Segment Open

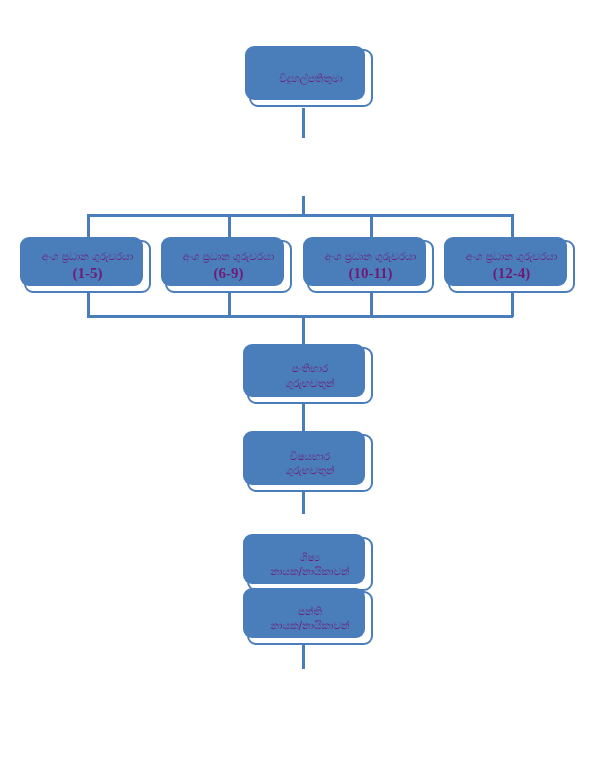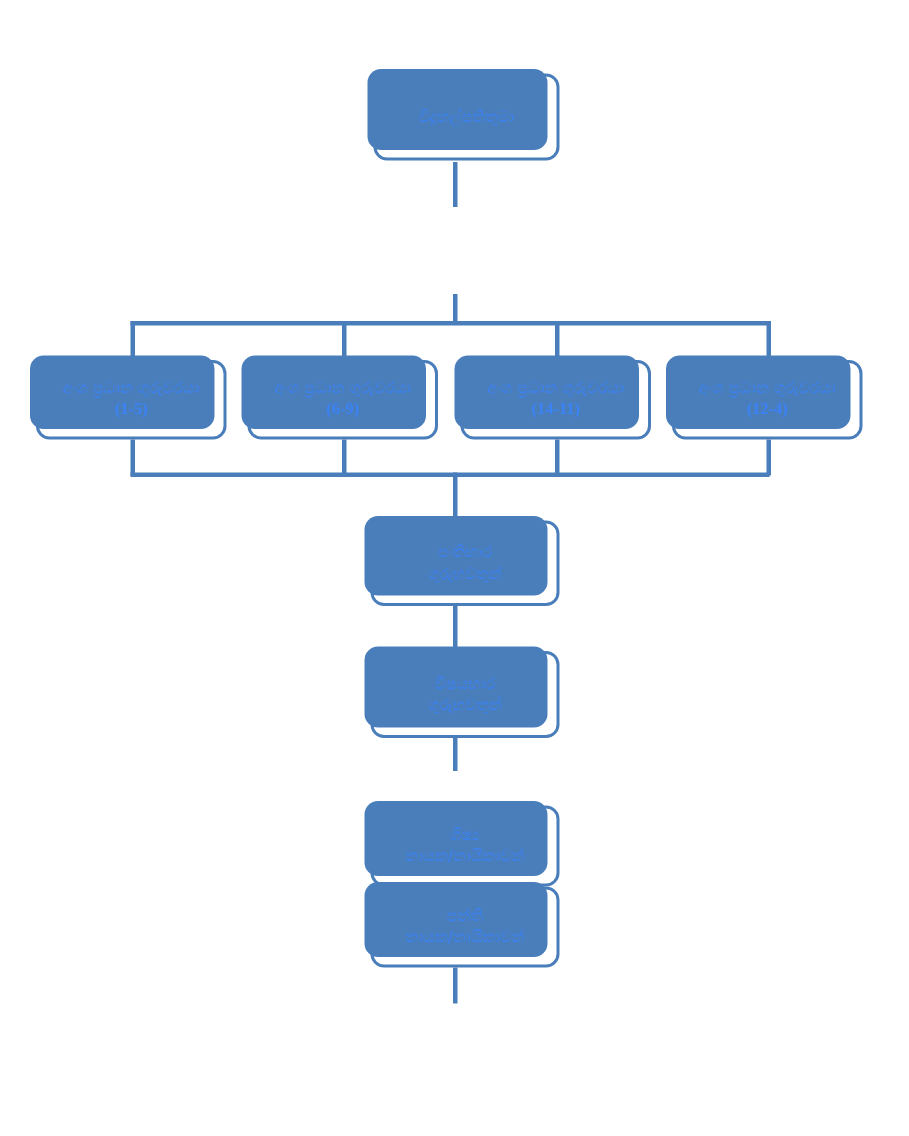--- a/index.html
+++ b/index.html
@@ -33,7 +33,7 @@
     align-items: center;
     justify-content: center;
     text-align: center;
-    color: #3b82f6;
+    color: #701a75;
     z-index: 3;
   }
   

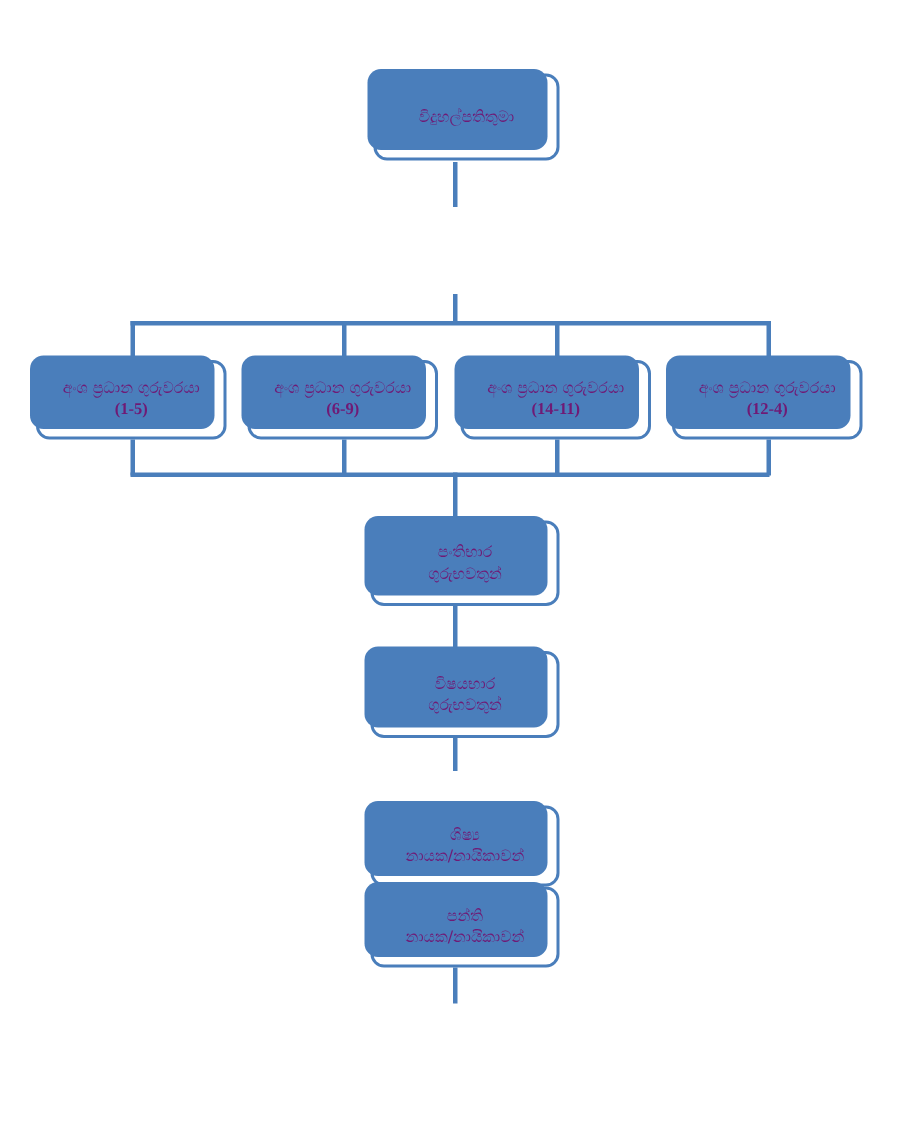--- a/index.html
+++ b/index.html
@@ -60,7 +60,7 @@
   }
   .lbl-range {
     font-family: "Liberation Serif", "DejaVu Serif", serif;
-    font-size: 11px;
+    font-size: 15px;
     font-weight: bold;
   }
 

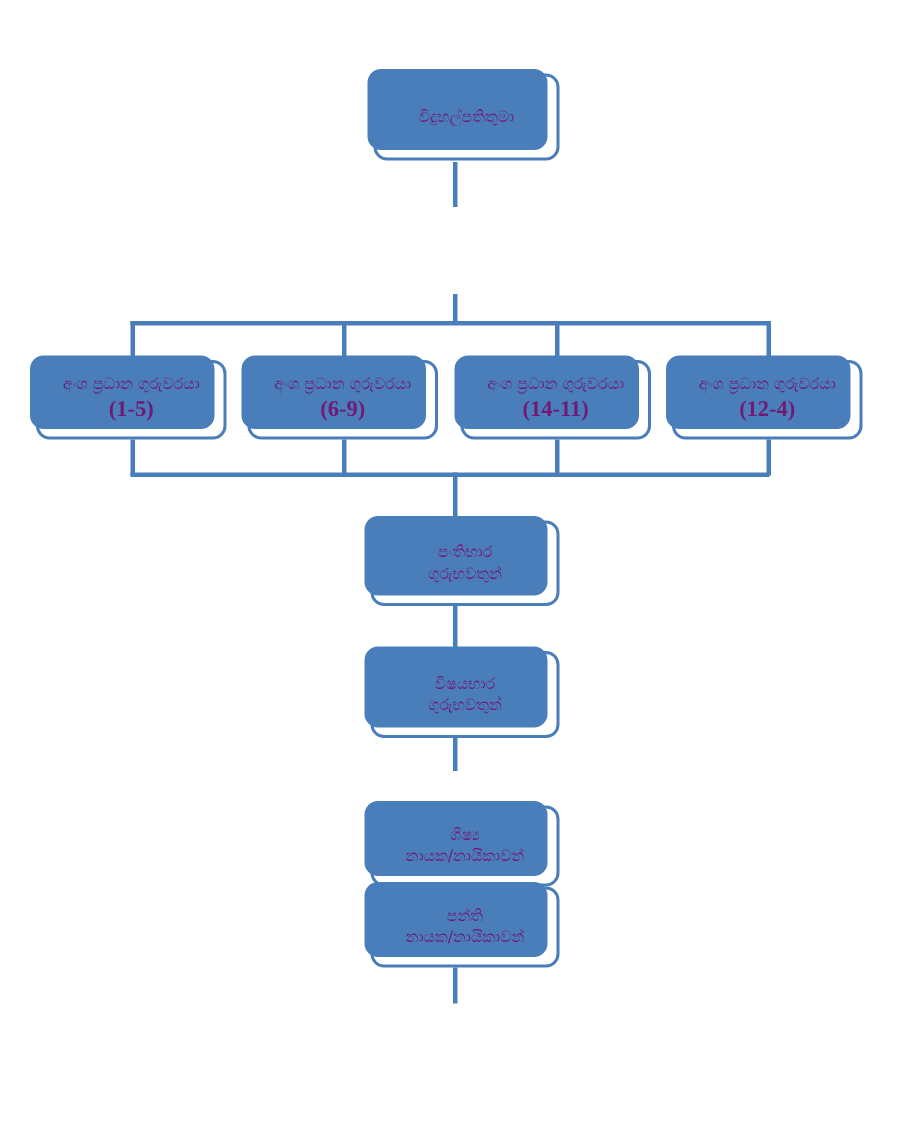--- a/index.html
+++ b/index.html
@@ -117,7 +117,7 @@
 
   <div class="node" style="left:307px; top:240px; width:127px; height:53px; flex-direction:column;">
     <div class="node-label lbl-sinhala">අංශ ප්‍රධාන ගුරුවරයා</div>
-    <div class="node-label lbl-range">(14-11)</div>
+    <div class="node-label lbl-range">(10-11)</div>
   </div>
 
   <div class="node" style="left:448px; top:240px; width:127px; height:53px; flex-direction:column;">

Segment Closed

▸ Task instructions
Reproduce the entire listing exactly, but omit any pictures.

▸ Answer box
--- a/index.html
+++ b/index.html
@@ -33,7 +33,7 @@
     align-items: center;
     justify-content: center;
     text-align: center;
-    color: #3b82f6;
+    color: #701a75;
     z-index: 3;
   }
   

--- a/index.html
+++ b/index.html
@@ -60,7 +60,7 @@
   }
   .lbl-range {
     font-family: "Liberation Serif", "DejaVu Serif", serif;
-    font-size: 11px;
+    font-size: 15px;
     font-weight: bold;
   }
 

--- a/index.html
+++ b/index.html
@@ -117,7 +117,7 @@
 
   <div class="node" style="left:307px; top:240px; width:127px; height:53px; flex-direction:column;">
     <div class="node-label lbl-sinhala">අංශ ප්‍රධාන ගුරුවරයා</div>
-    <div class="node-label lbl-range">(14-11)</div>
+    <div class="node-label lbl-range">(10-11)</div>
   </div>
 
   <div class="node" style="left:448px; top:240px; width:127px; height:53px; flex-direction:column;">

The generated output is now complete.